Suggestion for CPE stats

Although it's useful to know how many documents have been processed,
that figure is not nearly as useful as how many CHARACTERS have been
processed by a given CPE or set of components within a CPE.  Since,
if your documents are tiny, processing per document is much faster
than if they are huge. 

So I think it would be a great thing to include Characters Processed
in the stats window of the Performance Report.
-- 
Eric Riebling  GHC 6713,  LTI,   SCS,  CMU
412.268.9872   http://www.cs.cmu.edu/~er1k

Re: Suggestion for CPE stats

Posted by Eddie Epstein <ea...@gmail.com>.
Hi Eric,

I'm not sure which, but one of the UIMA command line tools does report total
document size at the end of processing.

However, some problems with this suggestion. The UIMA framework pretty much
just moves CASes around without looking inside them. If it did look
inside, which
view would it look at? What about non text artifacts?

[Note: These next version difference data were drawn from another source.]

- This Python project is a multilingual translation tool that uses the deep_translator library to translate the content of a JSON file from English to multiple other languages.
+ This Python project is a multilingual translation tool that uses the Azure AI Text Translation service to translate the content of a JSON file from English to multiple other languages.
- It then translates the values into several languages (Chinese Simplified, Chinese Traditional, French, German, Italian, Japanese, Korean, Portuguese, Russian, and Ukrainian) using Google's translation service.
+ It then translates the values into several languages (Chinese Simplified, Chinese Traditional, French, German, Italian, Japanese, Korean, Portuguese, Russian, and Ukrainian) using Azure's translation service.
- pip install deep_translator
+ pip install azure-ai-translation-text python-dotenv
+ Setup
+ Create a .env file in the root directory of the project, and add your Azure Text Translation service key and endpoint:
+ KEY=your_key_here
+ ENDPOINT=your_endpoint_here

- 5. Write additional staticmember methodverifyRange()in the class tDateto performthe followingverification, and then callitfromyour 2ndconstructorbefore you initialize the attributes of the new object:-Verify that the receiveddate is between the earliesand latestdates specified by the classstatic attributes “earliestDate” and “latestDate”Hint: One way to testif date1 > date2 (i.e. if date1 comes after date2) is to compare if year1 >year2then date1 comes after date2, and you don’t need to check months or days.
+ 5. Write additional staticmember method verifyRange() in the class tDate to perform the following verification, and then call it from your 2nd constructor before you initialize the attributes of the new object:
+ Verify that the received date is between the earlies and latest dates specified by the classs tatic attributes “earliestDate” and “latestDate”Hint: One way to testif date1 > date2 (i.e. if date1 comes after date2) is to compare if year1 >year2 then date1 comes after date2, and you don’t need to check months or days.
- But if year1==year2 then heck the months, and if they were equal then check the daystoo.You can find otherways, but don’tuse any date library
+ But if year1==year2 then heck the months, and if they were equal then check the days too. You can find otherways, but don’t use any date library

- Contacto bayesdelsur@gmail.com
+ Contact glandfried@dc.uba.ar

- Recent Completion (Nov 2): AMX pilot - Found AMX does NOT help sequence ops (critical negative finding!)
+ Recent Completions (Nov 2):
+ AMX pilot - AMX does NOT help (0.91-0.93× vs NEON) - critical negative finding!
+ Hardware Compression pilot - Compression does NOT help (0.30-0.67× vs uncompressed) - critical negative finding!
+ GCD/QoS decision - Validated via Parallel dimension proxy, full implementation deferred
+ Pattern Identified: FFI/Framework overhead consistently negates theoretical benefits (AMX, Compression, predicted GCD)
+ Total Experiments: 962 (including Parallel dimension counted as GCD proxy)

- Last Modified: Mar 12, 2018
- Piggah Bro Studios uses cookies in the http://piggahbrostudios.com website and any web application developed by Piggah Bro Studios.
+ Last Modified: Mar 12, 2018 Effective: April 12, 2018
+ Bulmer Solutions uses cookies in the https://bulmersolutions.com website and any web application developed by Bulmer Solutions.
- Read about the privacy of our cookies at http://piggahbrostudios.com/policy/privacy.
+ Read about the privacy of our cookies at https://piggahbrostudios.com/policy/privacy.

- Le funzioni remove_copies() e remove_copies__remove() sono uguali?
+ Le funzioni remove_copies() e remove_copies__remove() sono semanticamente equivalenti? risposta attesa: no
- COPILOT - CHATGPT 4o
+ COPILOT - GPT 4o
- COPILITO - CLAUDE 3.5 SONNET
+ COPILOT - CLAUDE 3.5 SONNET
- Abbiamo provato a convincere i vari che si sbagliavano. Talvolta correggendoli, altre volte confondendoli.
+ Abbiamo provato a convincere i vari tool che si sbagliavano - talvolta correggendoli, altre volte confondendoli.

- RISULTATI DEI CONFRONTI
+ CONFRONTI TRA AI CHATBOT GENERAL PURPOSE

My answer would be to make this an application design issue. Have a CAS
consumer do the count and make it available at collection process complete.

Eddie

On Tue, Jul 20, 2010 at 4:22 PM, Eric Riebling <er...@cs.cmu.edu> wrote:
> Although it's useful to know how many documents have been processed,
> that figure is not nearly as useful as how many CHARACTERS have been
> processed by a given CPE or set of components within a CPE.  Since,
> if your documents are tiny, processing per document is much faster
> than if they are huge.
> So I think it would be a great thing to include Characters Processed
> in the stats window of the Performance Report.
> --
> Eric Riebling  GHC 6713,  LTI,   SCS,  CMU
> 412.268.9872   http://www.cs.cmu.edu/~er1k
>